# new holland tc30 clutch problem



## norman566 (Aug 4, 2018)

I replaced the bell housing and install a new clutch. the problem I'am having is it is installed. about a 1/4 the motor turns, when it is all the whey in you cannot turn the motor.


----------



## Guest (Aug 4, 2018)

Hello and welcome to the Tractor Forum. We have some very knowledgeable and experienced members. I'm sure one or more of the members will help.

You might consider putting your tractor in the Showcase (located under the TRACTOR button at the top of the page). A perk is that if you add your tractor to the Showcase, it becomes instantly eligible to be entered in our monthly tractor contest which will start next week. Please be sure to add your vote for this months Tractor of the Month, which will be found next week on the main Forum menu as the fourth category, listed as "Tractor of the month". The poll will be at the top of the page. Thank you for your vote!


----------



## RC Wells (Dec 26, 2008)

Single clutch, double clutch, double clutch with live PTO, or clutch with hydrostatic transmission?
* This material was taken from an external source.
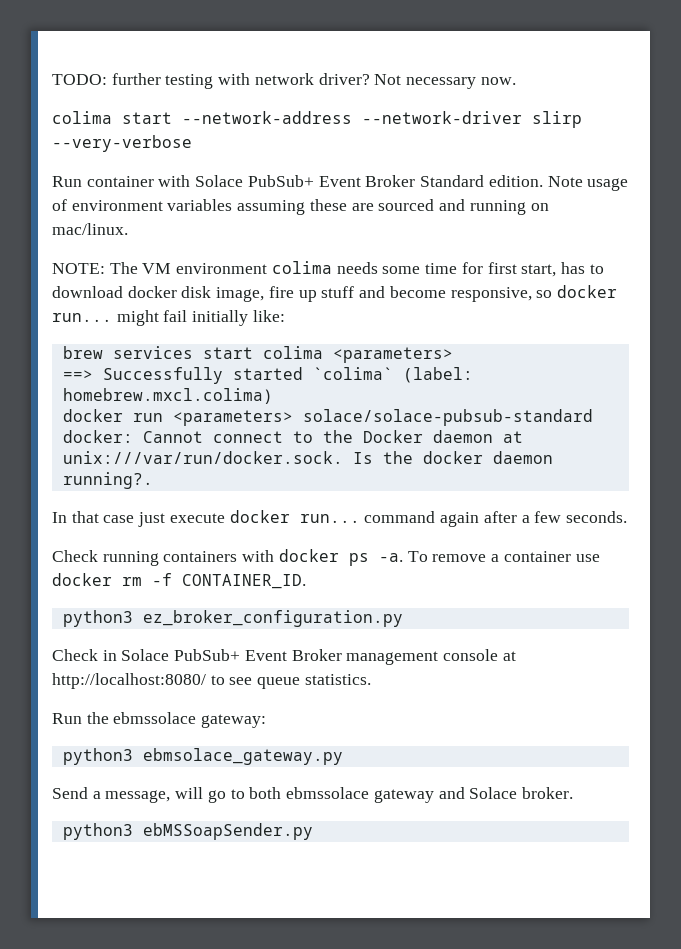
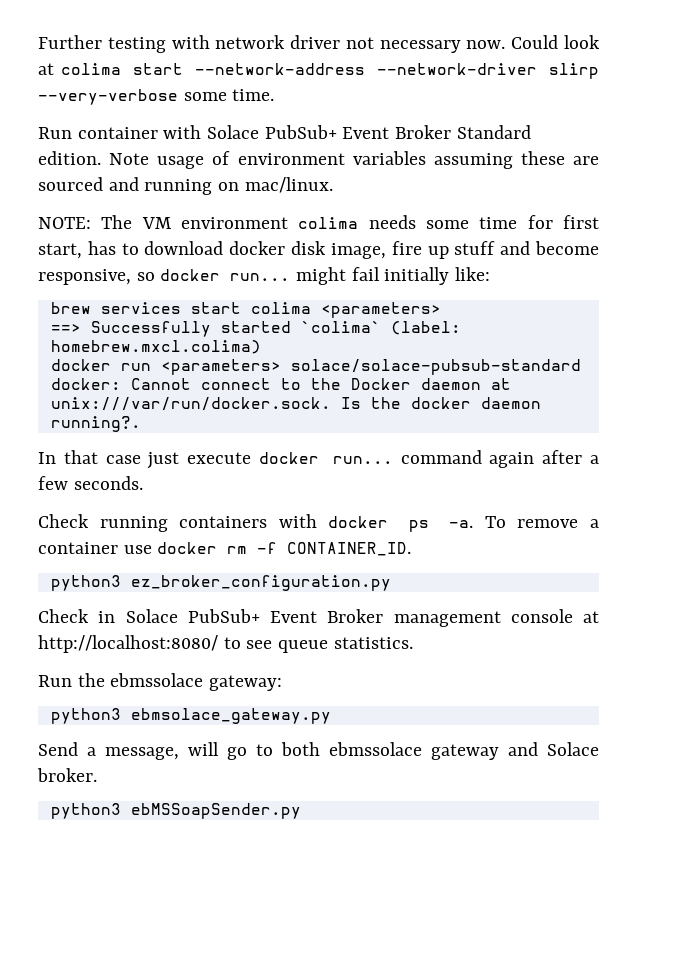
- TODO: further testing with network driver? Not necessary now.
- colima start --network-address --network-driver slirp --very-verbose
+ Further testing with network driver not necessary now. Could look at colima start --network-address --network-driver slirp --very-verbose some time.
If it is a double clutch did you use the setup tool, or try to wing it?


----------



## norman566 (Aug 4, 2018)

RC Wells said:


> Single clutch, double clutch, double clutch with live PTO, or clutch with hydrostatic transmission?
> 
> If it is a double clutch did you use the setup tool, or try to wing it?


yes. I used setup tool.


----------



## norman566 (Aug 4, 2018)

I have the clutch ready to go into the transmission, but once I get it close to where I can bolt everything down, the motor won't turn over.


----------



## norman566 (Aug 4, 2018)

Could you give me a call: 541-706-1799 Norm. Thanks


----------



## RC Wells (Dec 26, 2008)

I am in the rush of farming, try your New Holland dealer service department. Take your S/N with you so they are not trying to guess what clutch, transmission, and PTO configuration you have.

Three items to check. The pilot bushing in the flywheel can get crushed if misalignment occurs. If you have the live PTO be sure the drive for that is aligned and the PTO disengaged. Make sure the transmission is in neutral if a manual.


----------